Die Anspruchshöhe steht im Berufungsverfahren wie bereits vor dem Landgericht außer Streit. Der vom Landgericht zuerkannte Betrag von 8.157,50 € entspricht dem aufgewendeten Anlagebetrag (10.000 €) nebst Agio (400 €) abzüglich bereits an die Klägerin zurückgeflossener 2.242,50 €. Der im Vertrag versprochene Rückkauf nach Ablauf von vier Jahren hat unstreitig nicht stattgefunden. Das Landgericht hat zutreffend und antragsgemäß eine Verurteilung Zug um Zug gegen Abtretung der Rechte der Klägerin aus der Beteiligung an die Beklagten zu 5 und 6 ausgesprochen.
6.
Einer Korrektur bedarf das landgerichtliche Urteil in Bezug auf die Zinsforderung. Das Landgericht hat im Tenor zu 1 Zinsen auf die Hauptforderung von 8.157,50 € „in Höhe von 5 Prozentpunkten über dem Basiszinssatz ab Rechtshängigkeit“ zuerkannt. Hierbei hat es offenbar übersehen, den Zinsbeginn im Urteilstenor aufzunehmen. Mithin handelt es sich bei der im Tenor verwendeten, wohl dem Klageantrag entnommenen Formulierung um eine offenbare und versehentliche Auslassung im Sinne des § 319 ZPO, die der Senat von Amts wegen berichtigen kann (BAG, Urteil vom 15.11.2000 – 5 AZR 365/99 –, BAGE 96, 228-233, Rn. 20; Feskorn in: Zöller, ZPO, 35. Aufl. 2024, § 319 Rn. 13; vgl. OLG Frankfurt, Urteil vom 03.05.1988 – 22 U 233/87 –, BeckRS 1988, 113535 Rn. 11). Rechtshängigkeit ist ausweislich der am 20.01.2023 erfolgten Zustellung der Klageschrift an den Beklagten zu 6 (Bl. 132, 133, 117, 98 Rs. PA) am 21.01.2023 eingetreten (§ 187 Abs. 1 BGB), so dass der Klägerin seit diesem Zeitpunkt Zinsen aus §§ 288, 291 ZPO zustehen.
7.
Die Berufung hat schließlich keinen Erfolg, soweit sie sich – ohne eigenständige Begründung – auch gegen die im Tenor Ziff. 2 getroffene Feststellung des Landgerichts wendet, dass sich der Beklagte zu 6 mit der Annahme der im Klageantrag von der Klägerin angebotenen Abtretung der Rechte aus dem streitgegenständlichen Investment in Verzug befinde. Die Voraussetzungen für einen Annahmeverzug, insbesondere für ein wörtliches Angebot nach § 295 BGB, liegen vor, da der Beklagte zu 6 während des gesamten Rechtsstreits seine Haftung insgesamt in Abrede gestellt hat. Eines näheren Vortrags der Klägerin zu den Voraussetzungen des Annahmeverzugs bedurfte es, wie das Landgericht zutreffend und von der Berufung nicht beanstandet angenommen hat, nicht.
III.
Die Kostenentscheidung folgt aus § 97 Abs. 1 ZPO, die Entscheidung über die vorläufige Vollstreckbarkeit aus §§ 708 Nr. 10, 713 ZPO.

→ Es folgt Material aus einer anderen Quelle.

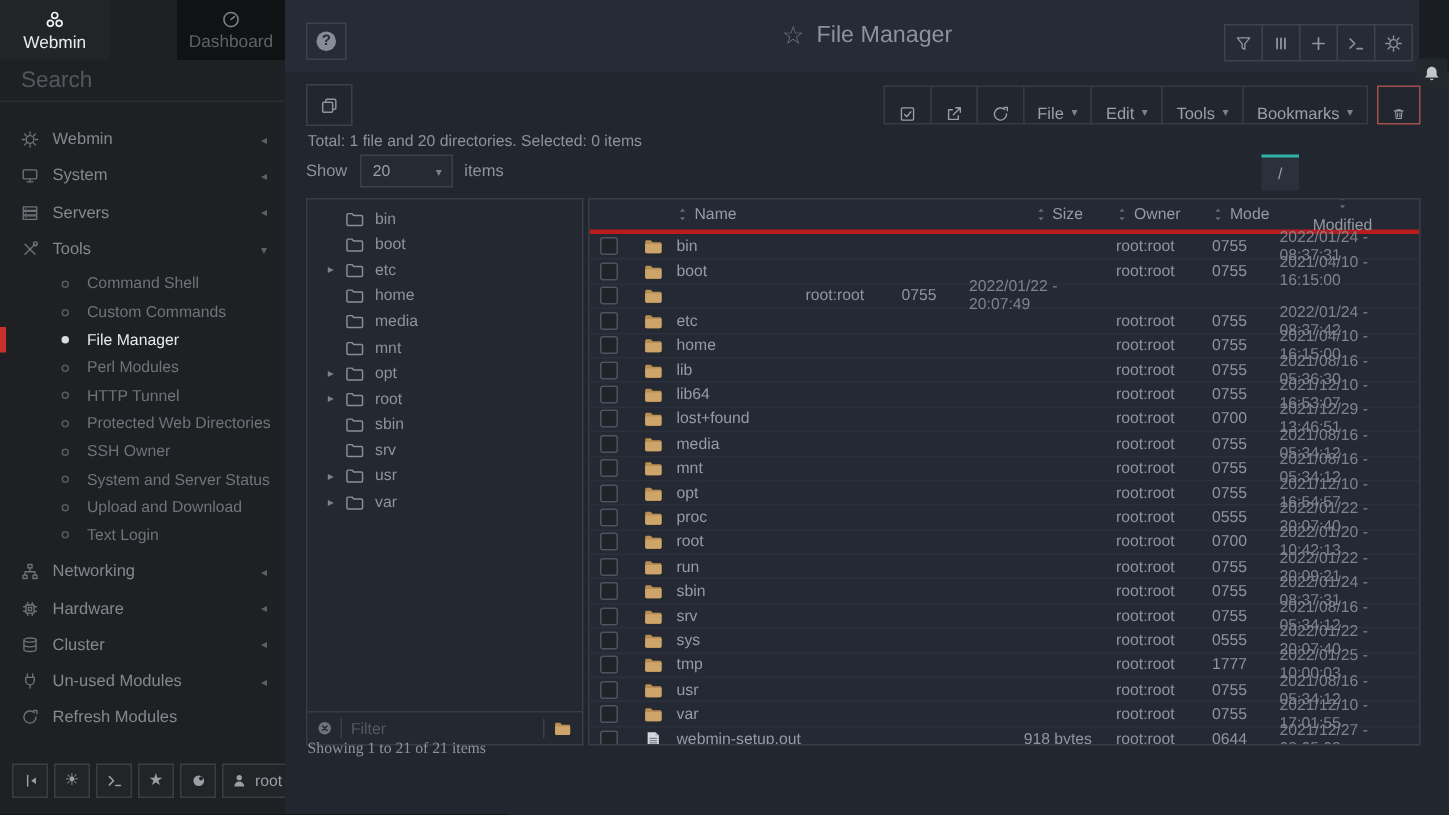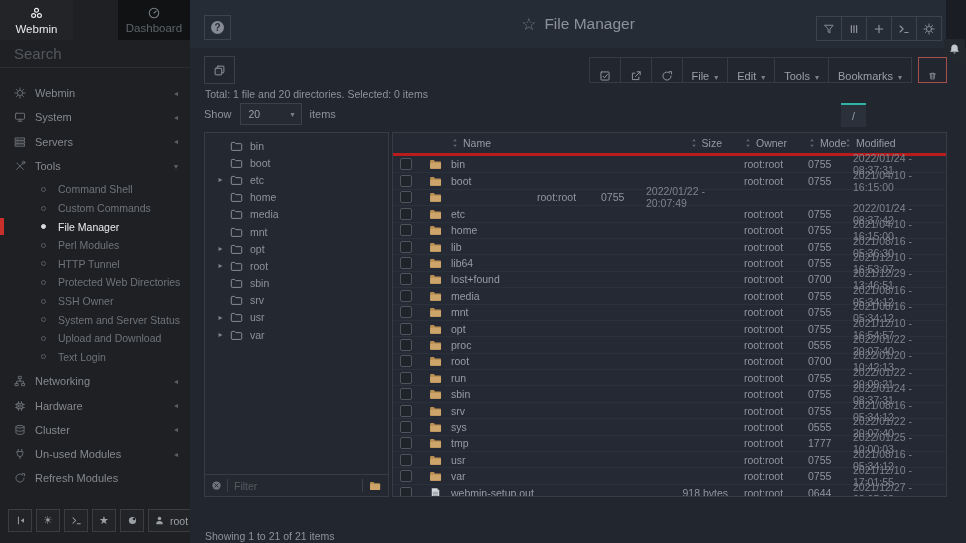"File" .tb-btn { align-items: flex-end -> flex-start; padding: 0 9px -> 12px 9px }
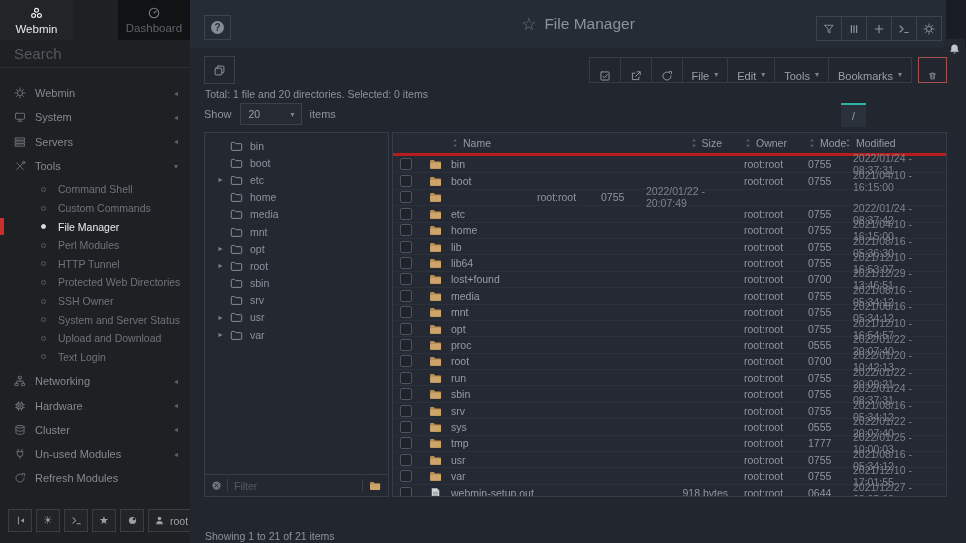"Modified" .t-head .c-mod { flex-direction: none -> column }
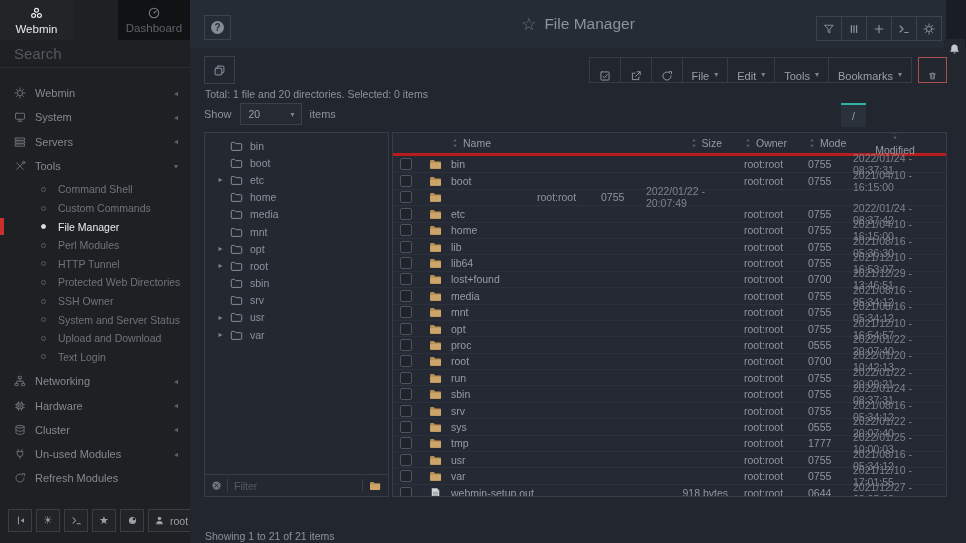"Showing 1 to 21 of" .showing-line { font-family: none -> Liberation Serif, serif; top: 530px -> 494px }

Die Revision ist nicht zuzulassen, da die Voraussetzungen des § 543 Abs. 2 ZPO nicht gegeben sind. Weder hat die Rechtssache grundsätzliche Bedeutung (§ 543 Abs. 2 Nr. 1 ZPO), noch erfordert die Fortbildung des Rechts oder die Sicherung einer einheitlichen Rechtsprechung eine Entscheidung des Revisionsgerichts (§ 543 Abs. 2 Nr. 2 ZPO).